Prendeva sempre più piede la teoria per la quale sarebbe stato meglio trombare nel parcheggio piuttosto che infilarsi per 2 ore sulle consolari romane alla ricerca di qualcosa che non c'era. Ma l'unica cosa che sarebbe destinata a diventare dura quella sera era la testa di The Driver, l'adorabile fanciulla. Così, appurato che il primo svincolo per la Stazione Tiburtina risultava chiuso, il secondo non si trovava, si decise, o meglio: lei lo decise, di inventare il terzo. Sebbene la maggior parte dei guidatori non penserebbero facilmente cheun cartello recante la dicitura "San Giovanni" voglia dire "Svincolo segreto per Roma Tiburtina", lei, che è donna brillante e piena di inventiva, lo credette. E così, in un batter d'occhio ci ritrovammo sul raccordo: davanti a noi ora i cartelli indicavano Firenze, Napoli, New York. la fine era vicina. A nulla serviva perdere la calma: The Driver era mortificata per il suo errore, ma come la fenice rinasce dalle proprie ceneri, lei era convinta che avrebbe improvvisamente trovato la via segreta per la Stazione e mi avrebbe finalmente portato a destinazione.

Non fu così. Ci perdemmo, sprofondando nella periferia romana, annaspando sulla Serenissima e toccando zone ignote del Casilino. E anche quell'autobus partì senza di me. Mossa a pietà dal mio silenzio sempre più inquieto, The Driver decise che per quella sera gli esperimenti ed i progetti erano finiti: prese infatti la grave decisione, che dopotutto lasciami a 50 metri dalla fermata potesse essere un compromesso accettabile, quando l'alternativa era oramai diventata perdere l'ultimo autobus e finire la notte a dormire per terra in stazione, tra barboni suadenti ed il piscio di cane malato.
Arrivammo, anzi tornammo così al luogo che ci aveva già visto 1 ora prima pieni di speranze. The Driver ora sorrideva, ce l'aveva fatta: mi aveva portato alla meta. Ci demmo un bacio, anche abbastanza appassionato (con la lingua, insomma) e mi avviai verso la fermata.

Ora iniziava il viaggio di ritorno.


giovedì 1 marzo 2012

Un ricordo legato a Lucio Dalla



Siamo cresciuti senza soldi. Eravamo piccoli negli anni '80, quando un oggetto nuovo portato in casa - uno che non fosse strettamente necessario - era una novità da festeggiare, che destava meraviglia e stupore.
E ricordo quando mio padre riportò una sera DallAmeriCaruso. Era costato 40.000 Lire - una piccola fortuna - ed in casa, per una sera, regnò l'armonia. Per una sera i miei non litigarono: mio padre troppo felice - o almeno così mi sembrò - per il suo acquisto, mia madre assorta nei suoi pensieri, ma felicemente confusa per il nostro entusiasmo. Io e mia sorella guardammo il CD come fosse una sorta di promessa verso un futuro radioso, e pretendemmo di sentirlo subito.
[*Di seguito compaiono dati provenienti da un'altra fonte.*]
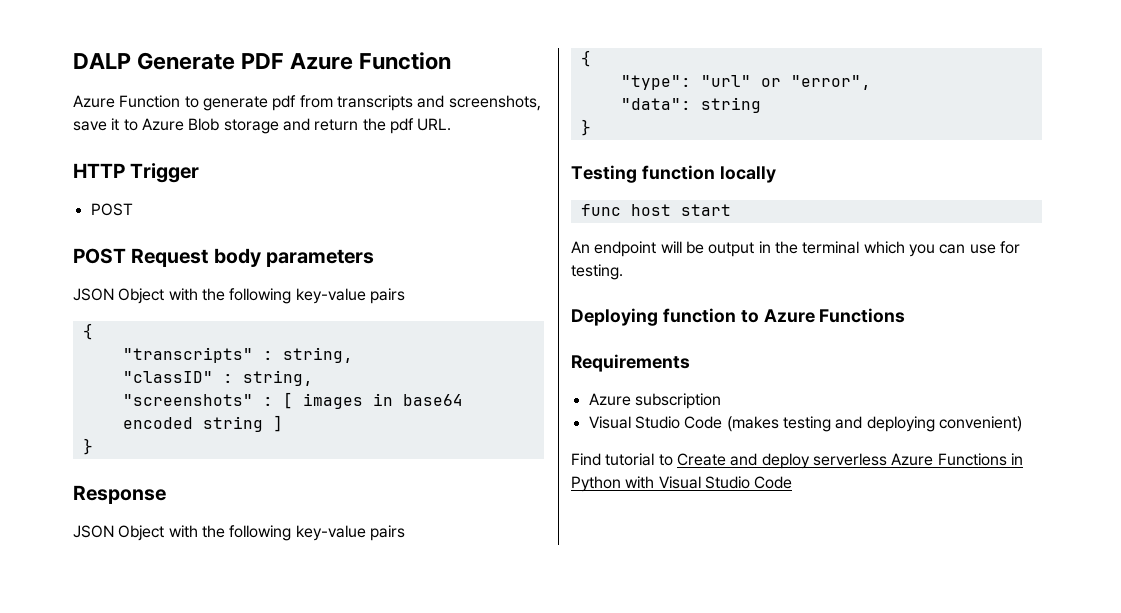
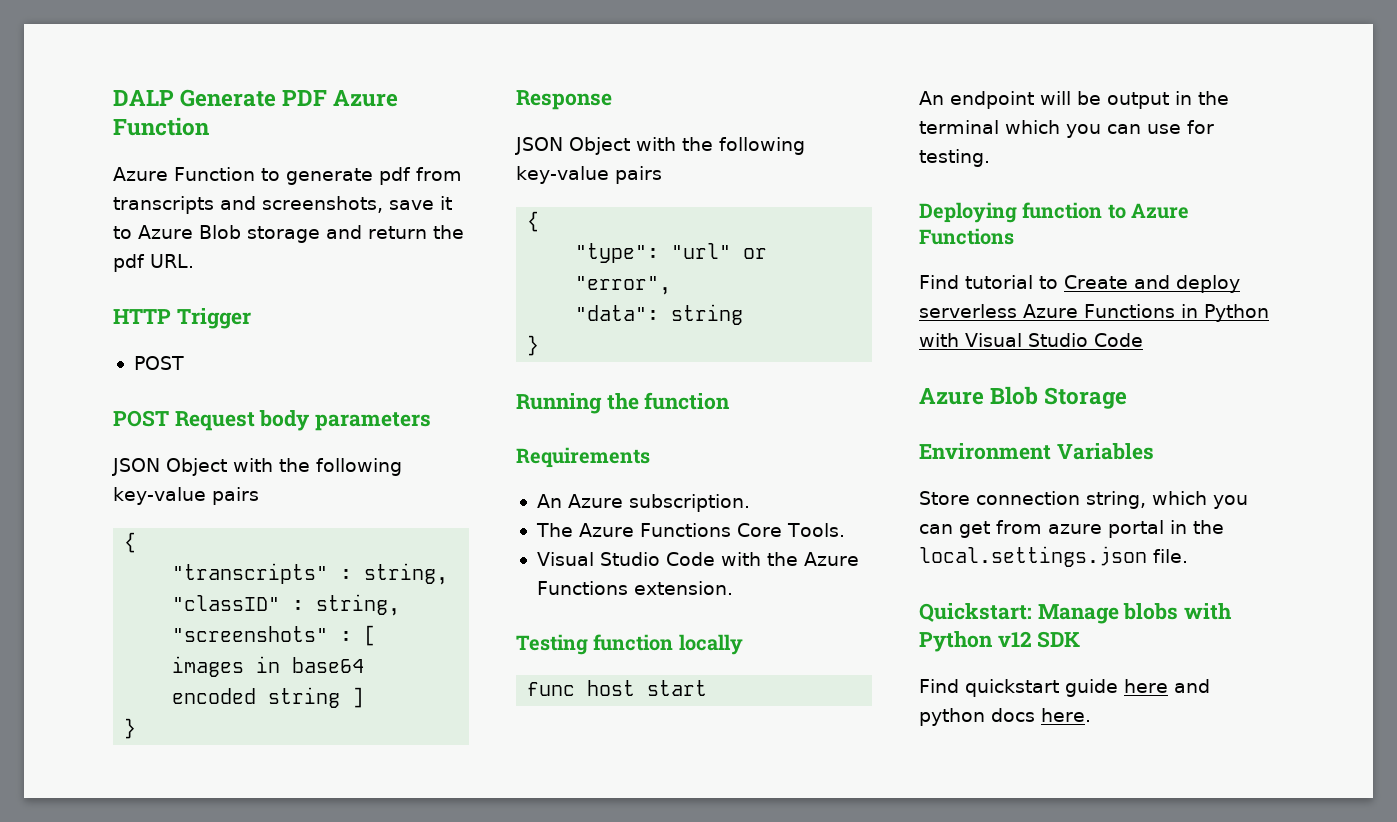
(591, 127) none -> [516,392,731,414] [516,447,650,468] [536,494,750,512] [535,523,845,537] [536,552,859,566] [536,581,733,595] // Running the function // Requirements // An Azure subscription. // The Azure Functions Core Tools. // Visual Studio Code with the Azure Functions extension.
[571,354,690,372] [588,393,721,409] [588,416,1022,432] // Requirements // Azure subscription // Visual Studio Code (makes testing and deploying convenient) -> (1014, 236) none
(793, 482) none -> [919,386,1128,409] [919,443,1154,460] [919,491,1248,509] [919,520,1224,538] [919,546,1188,567] [919,603,1233,624] [919,631,1081,652] [919,679,1210,697] [919,708,1091,726] // Azure Blob Storage // Environment Variables // Store connection string, which you can get from azure portal in the local.settings.json file. // Quickstart: Manage blobs with Python v12 SDK // Find quickstart guide here and python docs here.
Ora è tardi, domani c'è scuola, non si può.
No papà, dobbiamo sentirlo ora. Dobbiamo proprio.

Allora mio padre lo aprì - per qualche giorno conservammo anche l'involucro di plastica che racchiudeva il CD, come fosse una reliquia preziosa - ed infilò il disco nel lettore. E fu così che ascoltammo Caruso per 3 ore, mandando sempre indietro la canzone - "dai papà fai bèc, che la vogliamo risentire", fino a che non venne l'ora di andare a dormire. Anche per quella sera era finita. Ma l'eccitazione era troppa, e allora  corsi in cameretta e mi ci chiusi dentro per 5 minuti, canticchiando ancora Caruso, come poteva farlo un bambino di 6 o 7 anni.

L'indomani riascoltammo ancora il CD, e così anche il giorno successivo.